**What you should do:**
Where an entry holds an image, leave the image out; otherwise reproduce the entry exactly.

**Working data:**
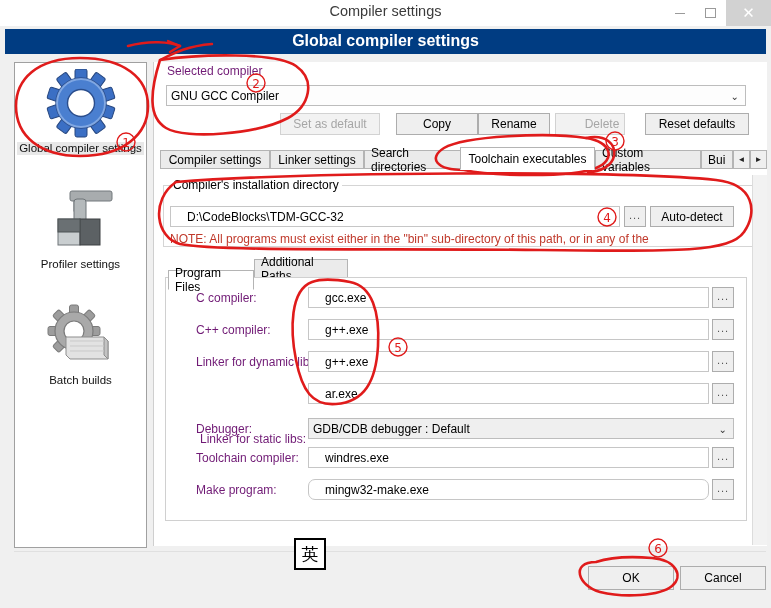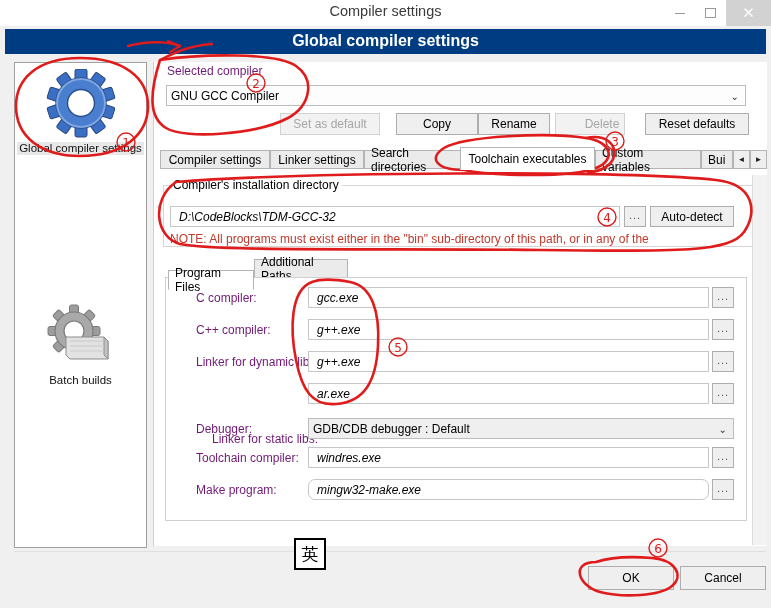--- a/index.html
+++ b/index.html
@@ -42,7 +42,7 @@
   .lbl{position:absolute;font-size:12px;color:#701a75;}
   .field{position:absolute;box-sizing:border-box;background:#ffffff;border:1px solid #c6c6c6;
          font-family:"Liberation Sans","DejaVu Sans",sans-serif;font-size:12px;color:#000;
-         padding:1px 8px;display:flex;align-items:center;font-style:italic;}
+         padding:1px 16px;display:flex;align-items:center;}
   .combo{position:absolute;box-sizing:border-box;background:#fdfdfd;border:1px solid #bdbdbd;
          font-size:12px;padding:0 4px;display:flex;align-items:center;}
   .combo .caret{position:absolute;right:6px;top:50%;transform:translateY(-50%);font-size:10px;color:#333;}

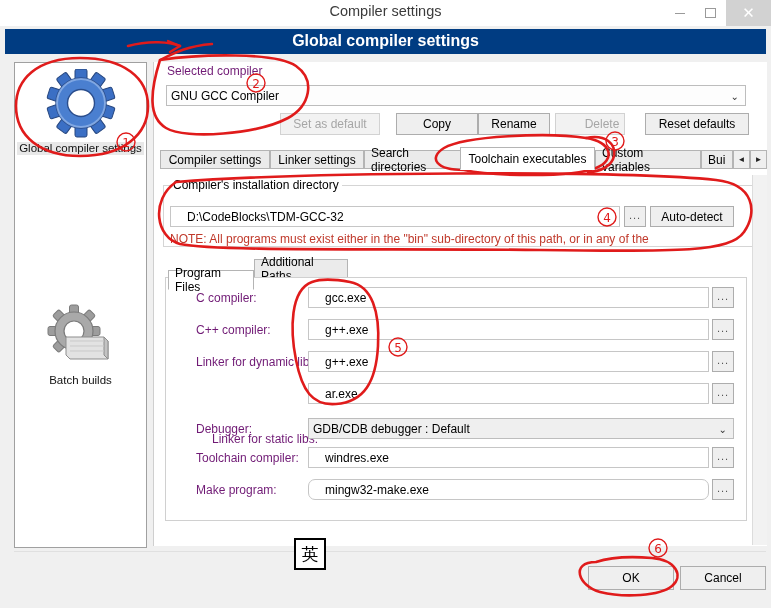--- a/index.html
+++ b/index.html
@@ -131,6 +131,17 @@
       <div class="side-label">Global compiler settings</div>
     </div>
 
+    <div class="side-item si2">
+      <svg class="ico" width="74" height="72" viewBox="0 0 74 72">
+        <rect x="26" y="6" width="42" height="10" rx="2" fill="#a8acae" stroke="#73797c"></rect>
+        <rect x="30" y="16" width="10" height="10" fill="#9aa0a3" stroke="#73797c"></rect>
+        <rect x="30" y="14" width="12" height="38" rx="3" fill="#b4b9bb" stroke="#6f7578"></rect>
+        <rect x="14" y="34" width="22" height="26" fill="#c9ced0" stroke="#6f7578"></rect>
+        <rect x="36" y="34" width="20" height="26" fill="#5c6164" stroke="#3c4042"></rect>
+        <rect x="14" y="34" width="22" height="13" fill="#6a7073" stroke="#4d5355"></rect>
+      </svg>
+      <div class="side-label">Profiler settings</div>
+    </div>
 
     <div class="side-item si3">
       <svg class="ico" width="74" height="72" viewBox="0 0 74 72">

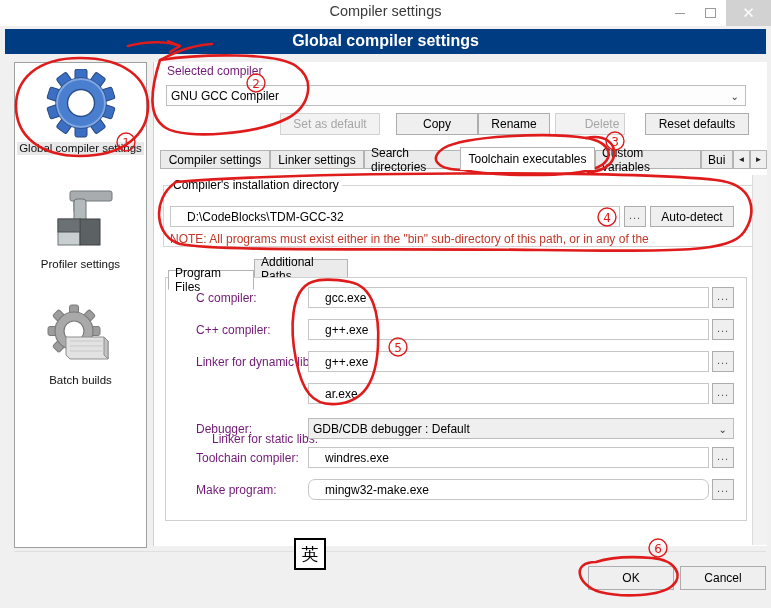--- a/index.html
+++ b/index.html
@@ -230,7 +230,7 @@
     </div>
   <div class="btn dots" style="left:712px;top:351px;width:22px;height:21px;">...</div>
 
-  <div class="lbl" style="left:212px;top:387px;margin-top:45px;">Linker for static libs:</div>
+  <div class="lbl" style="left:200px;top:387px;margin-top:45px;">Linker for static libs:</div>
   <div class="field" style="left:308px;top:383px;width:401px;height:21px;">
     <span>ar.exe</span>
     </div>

**Exercise solution:**
--- a/index.html
+++ b/index.html
@@ -42,7 +42,7 @@
   .lbl{position:absolute;font-size:12px;color:#701a75;}
   .field{position:absolute;box-sizing:border-box;background:#ffffff;border:1px solid #c6c6c6;
          font-family:"Liberation Sans","DejaVu Sans",sans-serif;font-size:12px;color:#000;
-         padding:1px 8px;display:flex;align-items:center;font-style:italic;}
+         padding:1px 16px;display:flex;align-items:center;}
   .combo{position:absolute;box-sizing:border-box;background:#fdfdfd;border:1px solid #bdbdbd;
          font-size:12px;padding:0 4px;display:flex;align-items:center;}
   .combo .caret{position:absolute;right:6px;top:50%;transform:translateY(-50%);font-size:10px;color:#333;}

--- a/index.html
+++ b/index.html
@@ -131,6 +131,17 @@
       <div class="side-label">Global compiler settings</div>
     </div>
 
+    <div class="side-item si2">
+      <svg class="ico" width="74" height="72" viewBox="0 0 74 72">
+        <rect x="26" y="6" width="42" height="10" rx="2" fill="#a8acae" stroke="#73797c"></rect>
+        <rect x="30" y="16" width="10" height="10" fill="#9aa0a3" stroke="#73797c"></rect>
+        <rect x="30" y="14" width="12" height="38" rx="3" fill="#b4b9bb" stroke="#6f7578"></rect>
+        <rect x="14" y="34" width="22" height="26" fill="#c9ced0" stroke="#6f7578"></rect>
+        <rect x="36" y="34" width="20" height="26" fill="#5c6164" stroke="#3c4042"></rect>
+        <rect x="14" y="34" width="22" height="13" fill="#6a7073" stroke="#4d5355"></rect>
+      </svg>
+      <div class="side-label">Profiler settings</div>
+    </div>
 
     <div class="side-item si3">
       <svg class="ico" width="74" height="72" viewBox="0 0 74 72">

--- a/index.html
+++ b/index.html
@@ -230,7 +230,7 @@
     </div>
   <div class="btn dots" style="left:712px;top:351px;width:22px;height:21px;">...</div>
 
-  <div class="lbl" style="left:212px;top:387px;margin-top:45px;">Linker for static libs:</div>
+  <div class="lbl" style="left:200px;top:387px;margin-top:45px;">Linker for static libs:</div>
   <div class="field" style="left:308px;top:383px;width:401px;height:21px;">
     <span>ar.exe</span>
     </div>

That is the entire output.